Penulis: Khairulsyah*
Memasuki dunia perkuliahan terkadang bukanlah suatu hal yang mudah bagi sebagian mahasiswa. Padatnya jadwal kuliah, serta menumpuknya tugas perkuliahan, dan situasi lingkungan yang baru, belum lagi sebagian mahasiswa memilih kuliah sambil bekerja, terkadang cenderung menjadi beban mental sendiri bagi seorang mahasiswa.
Menurut penelitian yang dikutip dari Everyday Health mengatakan bahwa 27 persen anak kuliahan rentan sekali mengalami gangguan mental seperti depresi. Terlebih lagi aktivitas perkuliahan dimasa pandemi juga mempengaruhi kualitas karakter individu dari seorang mahasiswa.
Krisis ide dan gagasan yang dialami mahasiswa merupakan suatu penyakit yang harus di obati. Terutama mahasiswa di Prov. Bangka Belitung yang memiliki masalah sendiri terkait kualitas karakter yang berbeda sangat jauh dengan mahasiswa yang berkuliah dan aktif di organisasi di luar wilayah Bangka Belitung. Budaya mahasiswa yang sangat anti terhadap membaca dan sebagian masih anti terhadap organisasi, diiringi dengan budaya orang Bangka Belitung “Dak kawa nyusah” (Tidak mau ribet) menjadi masalah besar terkait kualitas SDM di Bangka Belitung kedepannya.
Terlebih lagi selama masa perkuliahan daring selama pandemi, berdampak sangat besar bagi mental mahasiswa. Yang dimana seharusnya duduk dibangku perkuliahan mahasiswa bebas mengungkapkan pendapat pada saat presentasi dikelas secara virtual. Sangat berbanding jauh dengan perkuliahan daring. Mahasiswa harus memiliki menntal driver yakni dimana mahasiswa dapat mengemudikan “kendaraan” menuju titik tertentu, memiliki arah dan mutlak harus tau jalan yang benar. Bukan sebagai mental passenger atau mental “penumpang”.
Bagaimana cara kita melawan rasa “Dak kawa nyusah” yang sudah mengakar dan menjadi budaya di kalangan mahasiswa di Bangka Belitung? Yakni dengan mengasah soft skill yang bisa didapatkan ketika aktif di perkuliahan dan organisasi kemahasiswaan. Saya bisa berbicara di depan publik tanpa rasa takut dan malu itu saya dapatkan ketika saya ikut aktif di salah satu organisasi kemahasiswaan yakni HMI (Himpunan Mahasiswa Islam)
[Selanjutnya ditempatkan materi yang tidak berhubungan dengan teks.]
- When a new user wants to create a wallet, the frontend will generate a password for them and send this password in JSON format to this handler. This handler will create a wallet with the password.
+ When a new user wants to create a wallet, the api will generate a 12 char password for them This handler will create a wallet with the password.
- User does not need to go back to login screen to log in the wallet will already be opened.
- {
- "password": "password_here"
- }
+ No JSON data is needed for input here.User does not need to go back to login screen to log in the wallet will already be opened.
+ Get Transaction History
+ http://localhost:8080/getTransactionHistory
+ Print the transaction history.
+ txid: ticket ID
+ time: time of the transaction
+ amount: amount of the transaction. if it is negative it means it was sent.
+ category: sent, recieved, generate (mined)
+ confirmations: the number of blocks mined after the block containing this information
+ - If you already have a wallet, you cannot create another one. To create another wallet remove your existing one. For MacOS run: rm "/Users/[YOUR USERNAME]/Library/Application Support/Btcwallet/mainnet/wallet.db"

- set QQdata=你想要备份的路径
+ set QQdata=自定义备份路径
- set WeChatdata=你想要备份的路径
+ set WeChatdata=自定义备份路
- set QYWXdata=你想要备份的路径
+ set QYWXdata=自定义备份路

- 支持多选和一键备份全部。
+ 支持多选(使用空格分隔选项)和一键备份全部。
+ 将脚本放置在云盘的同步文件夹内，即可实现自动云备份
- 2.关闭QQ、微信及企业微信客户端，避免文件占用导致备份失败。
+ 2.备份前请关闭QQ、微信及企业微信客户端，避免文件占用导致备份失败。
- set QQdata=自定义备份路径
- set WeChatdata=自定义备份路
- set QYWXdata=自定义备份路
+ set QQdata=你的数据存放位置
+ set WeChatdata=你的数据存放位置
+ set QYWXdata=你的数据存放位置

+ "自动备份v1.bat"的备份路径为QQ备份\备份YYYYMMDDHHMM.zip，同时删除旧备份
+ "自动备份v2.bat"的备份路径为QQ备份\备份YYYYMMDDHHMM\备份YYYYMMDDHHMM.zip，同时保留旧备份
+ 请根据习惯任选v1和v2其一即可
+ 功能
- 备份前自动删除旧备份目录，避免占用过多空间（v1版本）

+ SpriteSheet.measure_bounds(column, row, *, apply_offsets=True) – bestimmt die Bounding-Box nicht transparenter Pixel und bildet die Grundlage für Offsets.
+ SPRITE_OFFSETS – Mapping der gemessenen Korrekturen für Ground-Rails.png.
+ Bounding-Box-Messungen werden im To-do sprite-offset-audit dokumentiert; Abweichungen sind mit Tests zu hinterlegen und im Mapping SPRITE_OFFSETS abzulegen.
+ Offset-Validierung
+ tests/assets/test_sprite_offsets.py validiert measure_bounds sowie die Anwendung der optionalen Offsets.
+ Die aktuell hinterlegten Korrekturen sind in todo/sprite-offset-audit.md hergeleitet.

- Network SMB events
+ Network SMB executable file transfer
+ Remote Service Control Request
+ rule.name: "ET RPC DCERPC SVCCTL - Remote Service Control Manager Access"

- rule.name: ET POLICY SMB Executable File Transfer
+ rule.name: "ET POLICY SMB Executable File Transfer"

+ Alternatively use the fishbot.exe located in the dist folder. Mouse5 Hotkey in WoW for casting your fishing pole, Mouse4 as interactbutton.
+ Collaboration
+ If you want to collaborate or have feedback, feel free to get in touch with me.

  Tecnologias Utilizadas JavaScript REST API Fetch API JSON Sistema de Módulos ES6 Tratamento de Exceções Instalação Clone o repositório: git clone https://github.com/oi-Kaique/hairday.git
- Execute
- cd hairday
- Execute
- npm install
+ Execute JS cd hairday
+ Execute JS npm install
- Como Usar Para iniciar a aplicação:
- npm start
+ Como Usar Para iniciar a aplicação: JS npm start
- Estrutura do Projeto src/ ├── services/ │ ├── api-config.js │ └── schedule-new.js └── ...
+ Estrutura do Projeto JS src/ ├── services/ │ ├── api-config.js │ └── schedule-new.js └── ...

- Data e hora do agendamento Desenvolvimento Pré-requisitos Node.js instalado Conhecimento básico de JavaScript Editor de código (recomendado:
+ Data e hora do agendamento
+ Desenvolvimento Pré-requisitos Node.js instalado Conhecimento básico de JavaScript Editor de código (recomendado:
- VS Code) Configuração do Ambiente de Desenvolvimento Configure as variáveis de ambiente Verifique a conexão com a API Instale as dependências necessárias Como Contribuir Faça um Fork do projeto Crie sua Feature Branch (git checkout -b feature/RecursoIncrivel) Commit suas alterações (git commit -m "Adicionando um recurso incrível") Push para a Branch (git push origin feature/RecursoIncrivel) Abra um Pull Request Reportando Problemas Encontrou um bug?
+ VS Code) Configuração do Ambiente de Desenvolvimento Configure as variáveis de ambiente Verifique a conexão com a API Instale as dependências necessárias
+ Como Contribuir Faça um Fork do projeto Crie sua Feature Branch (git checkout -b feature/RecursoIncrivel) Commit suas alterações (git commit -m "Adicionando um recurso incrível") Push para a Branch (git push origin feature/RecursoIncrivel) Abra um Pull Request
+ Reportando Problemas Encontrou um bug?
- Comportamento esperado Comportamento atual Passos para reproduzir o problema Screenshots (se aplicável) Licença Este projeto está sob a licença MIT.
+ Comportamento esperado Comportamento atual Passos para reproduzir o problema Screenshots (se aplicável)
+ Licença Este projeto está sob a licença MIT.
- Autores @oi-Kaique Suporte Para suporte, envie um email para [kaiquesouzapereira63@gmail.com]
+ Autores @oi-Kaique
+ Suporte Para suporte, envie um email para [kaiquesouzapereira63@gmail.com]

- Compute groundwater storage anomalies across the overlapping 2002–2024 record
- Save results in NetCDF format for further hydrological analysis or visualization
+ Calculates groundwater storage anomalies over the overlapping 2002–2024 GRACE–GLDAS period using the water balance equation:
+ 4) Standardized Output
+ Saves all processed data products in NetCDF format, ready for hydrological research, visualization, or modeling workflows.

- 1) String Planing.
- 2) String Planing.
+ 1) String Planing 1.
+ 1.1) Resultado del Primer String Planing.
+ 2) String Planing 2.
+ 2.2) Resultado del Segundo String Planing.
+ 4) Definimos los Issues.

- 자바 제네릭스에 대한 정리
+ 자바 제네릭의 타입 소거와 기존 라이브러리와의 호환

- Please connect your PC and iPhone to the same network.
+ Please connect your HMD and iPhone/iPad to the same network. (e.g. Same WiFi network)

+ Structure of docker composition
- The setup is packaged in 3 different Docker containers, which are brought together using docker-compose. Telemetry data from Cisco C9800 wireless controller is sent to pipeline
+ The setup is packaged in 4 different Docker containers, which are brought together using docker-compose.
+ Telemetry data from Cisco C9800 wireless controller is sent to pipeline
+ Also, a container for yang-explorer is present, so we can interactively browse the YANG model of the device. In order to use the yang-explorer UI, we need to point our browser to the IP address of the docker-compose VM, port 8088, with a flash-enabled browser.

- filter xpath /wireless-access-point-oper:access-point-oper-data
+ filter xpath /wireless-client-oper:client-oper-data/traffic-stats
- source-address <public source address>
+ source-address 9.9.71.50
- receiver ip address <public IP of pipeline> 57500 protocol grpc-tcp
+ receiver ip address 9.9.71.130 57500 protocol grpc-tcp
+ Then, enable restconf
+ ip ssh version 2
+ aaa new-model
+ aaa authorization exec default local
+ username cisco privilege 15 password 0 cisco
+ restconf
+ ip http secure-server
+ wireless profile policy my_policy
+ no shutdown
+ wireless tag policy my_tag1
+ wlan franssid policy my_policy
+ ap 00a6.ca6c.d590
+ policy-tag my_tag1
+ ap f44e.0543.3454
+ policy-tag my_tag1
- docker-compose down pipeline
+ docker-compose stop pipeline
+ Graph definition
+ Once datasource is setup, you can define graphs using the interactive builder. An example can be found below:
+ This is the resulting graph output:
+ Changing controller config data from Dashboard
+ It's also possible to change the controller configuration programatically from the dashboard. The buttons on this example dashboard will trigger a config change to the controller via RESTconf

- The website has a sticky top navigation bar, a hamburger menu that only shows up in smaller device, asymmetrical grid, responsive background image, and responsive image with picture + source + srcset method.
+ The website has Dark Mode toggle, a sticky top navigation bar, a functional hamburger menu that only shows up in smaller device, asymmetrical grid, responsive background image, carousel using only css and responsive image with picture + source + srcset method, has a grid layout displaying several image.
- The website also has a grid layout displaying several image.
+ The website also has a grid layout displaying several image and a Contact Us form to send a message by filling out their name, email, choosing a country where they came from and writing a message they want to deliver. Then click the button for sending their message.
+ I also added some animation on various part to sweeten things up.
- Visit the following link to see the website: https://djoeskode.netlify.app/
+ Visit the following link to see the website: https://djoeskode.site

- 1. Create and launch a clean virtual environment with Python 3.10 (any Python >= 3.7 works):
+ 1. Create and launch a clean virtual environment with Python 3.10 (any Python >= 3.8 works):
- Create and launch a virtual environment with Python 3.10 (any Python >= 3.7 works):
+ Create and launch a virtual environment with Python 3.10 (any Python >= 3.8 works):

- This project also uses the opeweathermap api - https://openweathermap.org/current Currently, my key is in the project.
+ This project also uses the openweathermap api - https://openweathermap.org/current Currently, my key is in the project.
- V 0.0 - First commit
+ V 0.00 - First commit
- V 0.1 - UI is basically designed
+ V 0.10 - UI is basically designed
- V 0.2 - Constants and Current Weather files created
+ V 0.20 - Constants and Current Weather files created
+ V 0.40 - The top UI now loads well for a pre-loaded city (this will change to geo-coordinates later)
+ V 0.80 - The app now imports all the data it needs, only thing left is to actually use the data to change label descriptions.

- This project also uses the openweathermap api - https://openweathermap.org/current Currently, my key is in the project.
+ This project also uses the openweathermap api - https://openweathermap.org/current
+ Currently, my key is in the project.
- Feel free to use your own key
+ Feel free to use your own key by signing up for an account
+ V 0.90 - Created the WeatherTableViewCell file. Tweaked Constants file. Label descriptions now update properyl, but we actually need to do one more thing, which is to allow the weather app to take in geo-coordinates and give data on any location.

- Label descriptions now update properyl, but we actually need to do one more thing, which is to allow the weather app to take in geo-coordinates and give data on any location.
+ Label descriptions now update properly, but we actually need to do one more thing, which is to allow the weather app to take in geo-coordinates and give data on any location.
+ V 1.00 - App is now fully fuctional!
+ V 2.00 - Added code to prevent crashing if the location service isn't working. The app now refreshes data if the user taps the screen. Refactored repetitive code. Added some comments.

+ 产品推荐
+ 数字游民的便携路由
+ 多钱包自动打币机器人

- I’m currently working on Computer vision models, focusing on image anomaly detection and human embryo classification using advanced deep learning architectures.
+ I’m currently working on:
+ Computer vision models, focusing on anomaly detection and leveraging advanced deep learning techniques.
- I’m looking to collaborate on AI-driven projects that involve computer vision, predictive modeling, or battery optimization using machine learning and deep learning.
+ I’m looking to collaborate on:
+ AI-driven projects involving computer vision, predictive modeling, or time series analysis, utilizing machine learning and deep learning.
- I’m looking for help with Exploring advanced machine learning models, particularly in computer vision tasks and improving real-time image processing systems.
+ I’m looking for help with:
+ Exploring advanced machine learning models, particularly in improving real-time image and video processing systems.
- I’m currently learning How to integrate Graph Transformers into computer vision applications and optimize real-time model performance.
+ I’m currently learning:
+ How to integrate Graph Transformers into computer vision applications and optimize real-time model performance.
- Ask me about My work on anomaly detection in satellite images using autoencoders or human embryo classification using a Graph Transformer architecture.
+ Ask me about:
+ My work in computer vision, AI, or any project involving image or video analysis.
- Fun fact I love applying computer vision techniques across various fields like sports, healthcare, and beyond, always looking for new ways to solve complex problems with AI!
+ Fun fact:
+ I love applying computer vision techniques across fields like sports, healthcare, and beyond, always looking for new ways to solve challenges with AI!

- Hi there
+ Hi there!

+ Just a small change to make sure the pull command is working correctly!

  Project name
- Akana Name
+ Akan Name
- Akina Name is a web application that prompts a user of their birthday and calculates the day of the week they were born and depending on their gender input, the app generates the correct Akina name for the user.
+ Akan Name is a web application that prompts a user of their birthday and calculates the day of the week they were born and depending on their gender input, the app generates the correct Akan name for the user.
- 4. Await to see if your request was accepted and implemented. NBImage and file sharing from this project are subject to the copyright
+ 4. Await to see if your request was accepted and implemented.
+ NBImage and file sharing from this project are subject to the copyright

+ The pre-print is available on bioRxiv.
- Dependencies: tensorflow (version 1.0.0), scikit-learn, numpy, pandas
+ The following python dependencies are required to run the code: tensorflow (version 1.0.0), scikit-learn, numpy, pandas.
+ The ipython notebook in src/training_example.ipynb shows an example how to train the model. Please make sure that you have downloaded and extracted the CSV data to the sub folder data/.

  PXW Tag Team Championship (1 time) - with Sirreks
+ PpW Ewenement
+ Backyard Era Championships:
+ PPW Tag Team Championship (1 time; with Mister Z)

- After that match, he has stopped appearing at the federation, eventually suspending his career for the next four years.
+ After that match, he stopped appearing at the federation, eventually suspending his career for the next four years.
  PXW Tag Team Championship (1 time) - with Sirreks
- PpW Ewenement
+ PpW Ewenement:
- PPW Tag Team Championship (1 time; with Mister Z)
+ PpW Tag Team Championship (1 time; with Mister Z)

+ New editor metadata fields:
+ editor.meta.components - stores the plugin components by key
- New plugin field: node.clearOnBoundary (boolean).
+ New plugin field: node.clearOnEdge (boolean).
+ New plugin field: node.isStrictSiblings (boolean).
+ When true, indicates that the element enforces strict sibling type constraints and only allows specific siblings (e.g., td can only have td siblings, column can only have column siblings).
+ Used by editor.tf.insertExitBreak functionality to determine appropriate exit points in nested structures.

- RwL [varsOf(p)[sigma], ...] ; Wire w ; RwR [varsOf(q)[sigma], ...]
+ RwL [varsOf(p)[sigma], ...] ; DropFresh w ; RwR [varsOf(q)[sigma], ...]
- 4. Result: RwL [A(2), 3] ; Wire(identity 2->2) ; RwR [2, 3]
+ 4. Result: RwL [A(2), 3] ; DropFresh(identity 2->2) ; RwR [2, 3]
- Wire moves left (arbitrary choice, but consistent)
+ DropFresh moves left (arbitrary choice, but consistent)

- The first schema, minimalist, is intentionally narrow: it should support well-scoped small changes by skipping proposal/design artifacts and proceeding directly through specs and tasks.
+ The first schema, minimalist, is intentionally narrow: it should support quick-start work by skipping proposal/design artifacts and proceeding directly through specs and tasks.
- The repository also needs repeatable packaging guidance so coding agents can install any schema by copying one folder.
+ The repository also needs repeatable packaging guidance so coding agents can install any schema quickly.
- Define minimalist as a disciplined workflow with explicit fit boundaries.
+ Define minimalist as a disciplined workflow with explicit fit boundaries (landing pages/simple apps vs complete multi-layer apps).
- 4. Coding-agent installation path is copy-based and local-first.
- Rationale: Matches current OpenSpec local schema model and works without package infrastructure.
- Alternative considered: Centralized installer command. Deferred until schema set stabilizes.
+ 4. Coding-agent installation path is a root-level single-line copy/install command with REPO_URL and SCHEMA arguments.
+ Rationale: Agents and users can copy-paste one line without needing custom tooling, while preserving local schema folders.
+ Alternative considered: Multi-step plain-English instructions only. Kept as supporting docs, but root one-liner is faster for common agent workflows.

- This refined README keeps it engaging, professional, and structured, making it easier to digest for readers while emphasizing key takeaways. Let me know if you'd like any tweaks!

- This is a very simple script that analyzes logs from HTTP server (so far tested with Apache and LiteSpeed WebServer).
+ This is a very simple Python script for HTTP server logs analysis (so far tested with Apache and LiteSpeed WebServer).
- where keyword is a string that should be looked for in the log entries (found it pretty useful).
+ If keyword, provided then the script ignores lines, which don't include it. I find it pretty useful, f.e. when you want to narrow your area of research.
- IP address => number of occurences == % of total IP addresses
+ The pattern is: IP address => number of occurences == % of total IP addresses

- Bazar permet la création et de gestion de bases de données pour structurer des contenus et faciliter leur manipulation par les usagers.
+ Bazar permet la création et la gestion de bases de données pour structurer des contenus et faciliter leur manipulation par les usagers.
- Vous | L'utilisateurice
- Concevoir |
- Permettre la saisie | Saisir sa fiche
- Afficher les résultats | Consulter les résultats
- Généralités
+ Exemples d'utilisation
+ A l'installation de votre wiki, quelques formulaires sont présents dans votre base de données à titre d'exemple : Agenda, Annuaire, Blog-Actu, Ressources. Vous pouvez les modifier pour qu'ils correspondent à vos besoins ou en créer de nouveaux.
Salah satu cara untuk merubah mindset mahasiswa di Bangka Belitung yang “Dak kawa nyusah” terlebih mahasiswa angkatan pandemi yang sama sekali masih buta akan dunia perkuliahan. Solusinya adalah dengan ikut berpartisipasi di organisasi kemahasiswaan. Menjadi kader yang berkualitas insan cita akademis dan memiliki loyalitas yang tinggi terhadap organisasi. Berproses sebagaimana mahasiswa yang memiliki semangat juang yang tinggi dan tidak dibodohi oleh perkembangan teknologi.
Ada banyak sekali manfaat ketika mahasiswa ikut berproses dan aktif di organisasi kemahasiswaan. Pertama, mengasah soft skill dan membentuk karakter sebagai seorang pemimpin (Leadership) yang tidak bisa didapatkan ketika hanya sibuk dengan dunia perkuliahan. Kedua, memperluas relasi baru ataupun networking sesama teman di organisasi. Ketiga, membangun mental yang kuat dan kerja sama tim yang baik antar sesama anggota organisasi. Keempat, menambah wawasan serta meningkatkan kemampuan berkomunikasi dengan baik dan mengasah kemamapuan sosial. Kelima, poblem solving dan manajemen konflik.
Sebagai agent of change mahasiswa harus change ke arah yang benar. Dengan mengoptimalkan seluruh potensi diri demi meraih masa depan yang lebih baik. Masa menjadi mahasiswa adalah tahapan proses merubah pola pikir dan memperbanyak relasi untuk kedepannya. Dengan menikmati proses menjadi mahasiswa yang aktif di perkuliahan dan organisasi”
Setelah kalian tau ada banyak sekali manfaat ketika mahasiswa ikut berperan dan berproses di organisasi, dan sekarang mulai berfikir bahwa berorganisasi di kalanganan mahasiswa sangat penting, apakah sekarang tertarik untuk ikut berpartisipasi di organisasi? Jawabannya tergantung individu masing-masing dalam menilainya.
*Penulis merupakan Ketua Bidang PTKP Himpunan Mahasiswa Islam (HMI) Cabang Bangka Belitung.